The GW proposals were also met with heated opposition. As Lisa Sigler, a parent of an IB student at GW recalls, the crowd gathered at the May 10 meeting with DPS to discuss changes to the IB program was “extremely emotional. People were angry.” Parents who objected to the changes at GW felt that DPS had made the decision to alter one of its most academically successful programs without consulting those families affected by the change. “There was very little stakeholder input,” argues Sigler. Sigler’s daughter, Kate, addressed the June 12 Board of Education meeting, informing members that “the elimination of the pre-IB program saddens” her and makes her “lose hope that DPS has the best interests of its students in mind.” Both Kate Sigler and her mother feel that the solution to GW’s low enrollment should not be an “either or, but a both”—the Siglers advocate keeping GW’s IB program as it is and also strengthening the school’s other programs.
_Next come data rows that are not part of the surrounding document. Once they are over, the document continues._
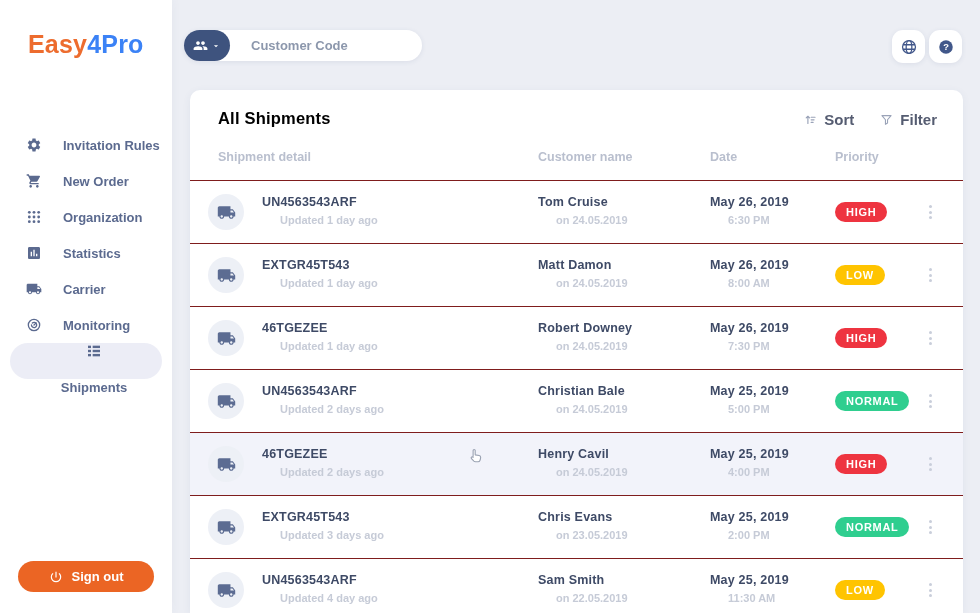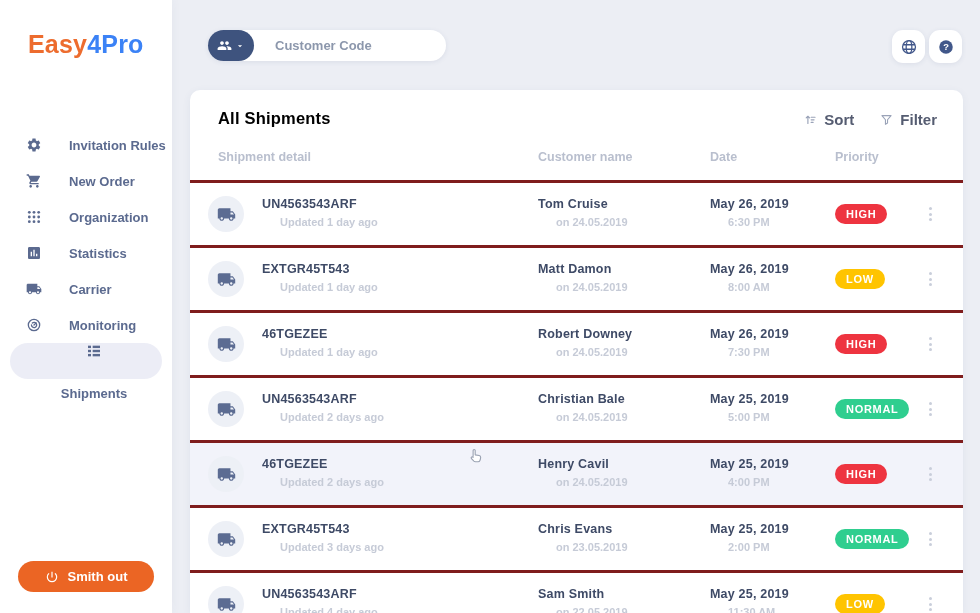--- a/index.html
+++ b/index.html
@@ -20,7 +20,7 @@
   .signout{position:absolute;left:18px;top:561px;width:136px;height:31px;border-radius:16px;background:#EB6524;color:#fff;display:flex;align-items:center;justify-content:center;gap:9px;font-size:13px;font-weight:700;cursor:pointer;}
   .signout svg{width:14px;height:14px;color:#fff;}
   
-  .search{position:absolute;left:208px;top:30px;width:238px;height:31px;background:#fff;border-radius:16px;box-shadow:0 1px 5px rgba(62,83,126,.10);z-index:1;}
+  .search{position:absolute;left:184px;top:30px;width:238px;height:31px;background:#fff;border-radius:16px;box-shadow:0 1px 5px rgba(62,83,126,.10);z-index:1;}
   .search .dd{position:absolute;left:0;top:0;width:46px;height:31px;border-radius:16px;background:#3E537E;display:flex;align-items:center;justify-content:center;gap:3px;cursor:pointer;}
   .dd .users{width:15px;height:15px;color:#fff;}
   .dd .caret{width:10px;height:10px;color:#fff;}

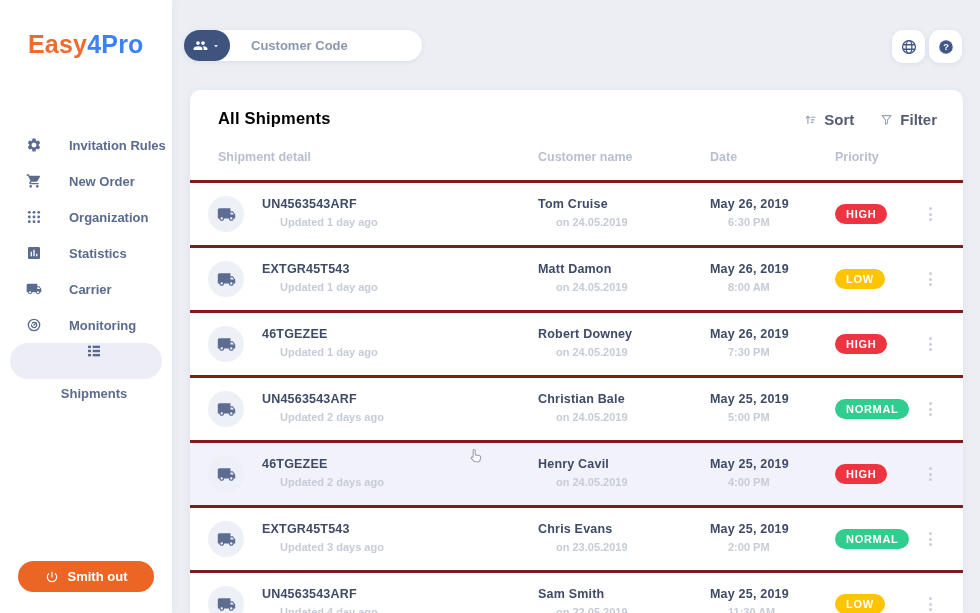--- a/index.html
+++ b/index.html
@@ -14,7 +14,7 @@
   .logo .p1{color:#ED6C2E}
   .logo .p2{color:#3b82f6}
   .menu{position:absolute;top:127px;left:0;width:100%;}
-  .menu-item{display:flex;align-items:center;height:36px;padding-left:26px;gap:27px;color:#5B6A8F;font-size:13px;font-weight:700;cursor:pointer;white-space:nowrap;}
+  .menu-item{display:flex;align-items:center;height:36px;padding-left:26px;gap:21px;color:#5B6A8F;font-size:13px;font-weight:700;cursor:pointer;white-space:nowrap;}
   .menu-item svg{width:16px;height:16px;flex:0 0 16px;color:#5B6A8F;}
   .menu-item.active{background:#ECEDF6;border-radius:18px;margin:0 10px;padding-left:16px;flex-direction:column;}
   .signout{position:absolute;left:18px;top:561px;width:136px;height:31px;border-radius:16px;background:#EB6524;color:#fff;display:flex;align-items:center;justify-content:center;gap:9px;font-size:13px;font-weight:700;cursor:pointer;}

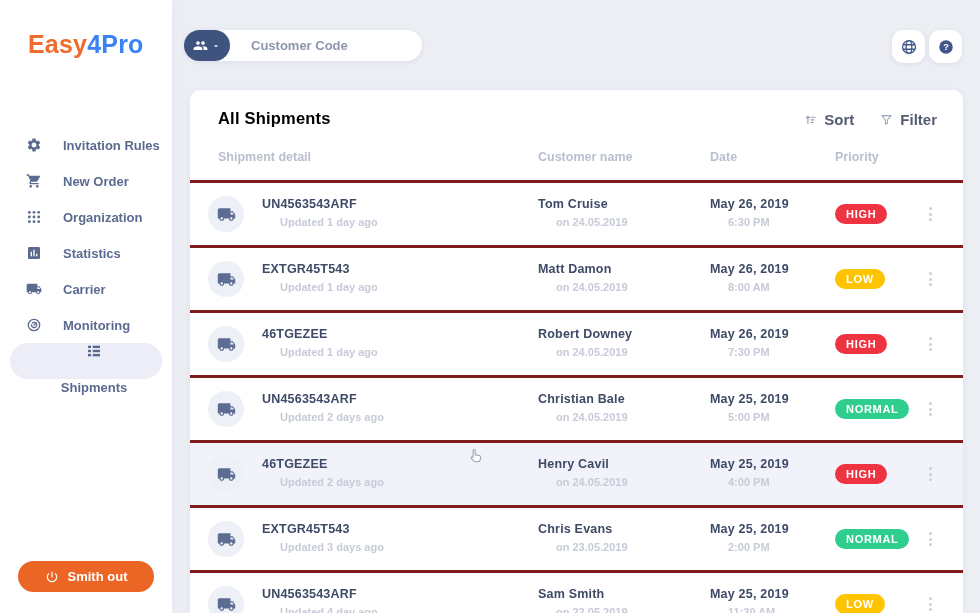--- a/index.html
+++ b/index.html
@@ -40,7 +40,7 @@
   .col{position:absolute;font-size:12.5px;color:#B9BFCE;font-weight:600;}
   .col.c0{left:28px}.col.c1{left:348px}.col.c2{left:520px}.col.c3{left:645px}
   .tbody{position:absolute;top:90px;left:0;right:0;}
-  .row{position:relative;height:62px;border-top:3px solid #7f1d1d;cursor:pointer;background:#fff;}
+  .row{position:relative;height:62px;border-top:1px solid #7f1d1d;cursor:pointer;background:#fff;}
   .row.hovered{background:#F2F3FA;}
   .avatar{position:absolute;left:18px;top:13px;width:36px;height:36px;border-radius:50%;background:#EDF0F6;display:flex;align-items:center;justify-content:center;}
   .avatar svg{width:19px;height:19px;color:#5C6C92;}

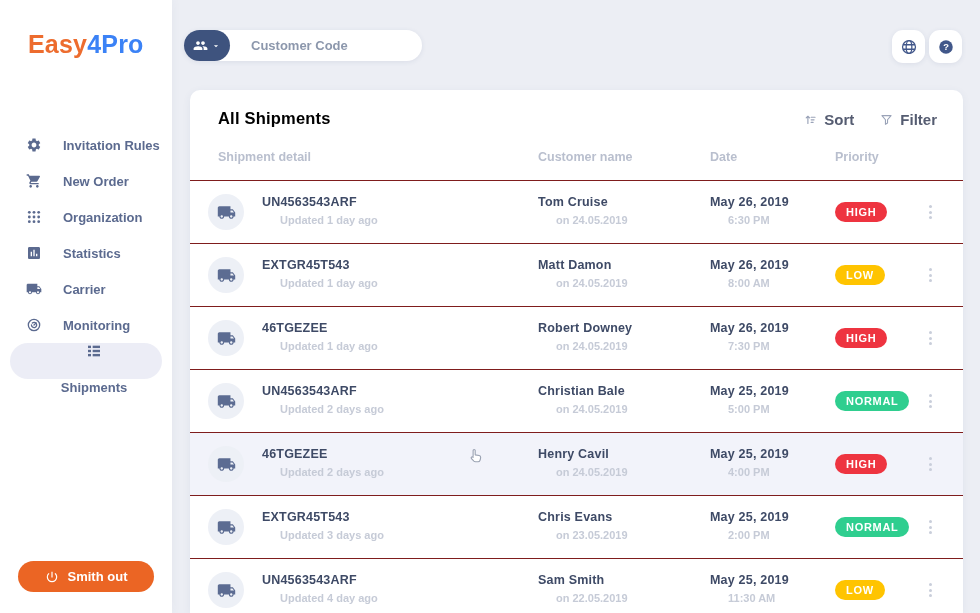--- a/index.html
+++ b/index.html
@@ -125,7 +125,7 @@
     <svg viewBox="0 0 24 24" fill="currentColor">
         <path d="M13 3h-2v10h2V3zm4.83 2.17l-1.42 1.42A6.92 6.92 0 0 1 19 12c0 3.87-3.13 7-7 7s-7-3.13-7-7c0-2.05.88-3.9 2.58-5.42L6.17 5.17A8.93 8.93 0 0 0 3 12a9 9 0 0 0 18 0c0-2.74-1.23-5.18-3.17-6.83z"></path>
       </svg>
-    <span>Smith out</span>
+    <span>Sign out</span>
   </div>
 </div>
The Vision: Quality and Diversity
Superintendent Boasberg says there is no clear path to balancing the needs of DPS’s wide-ranging student body. While he acknowledges “there are absolutely times when it is important to group kids by level,” he also does not “believe that we should have systems that are so rigid in the way kids are grouped that they…resemble the failed tracking programs of the past.” The district “cares deeply about the quality and rigor of a child’s education and the ability to have diversity in our community.” Quality and diversity, Superintendent Boasberg reminds, “are not at odds with each other. That is the mission of our schools: to celebrate and make real the promise that quality and diversity are complements of each other. They support each other.”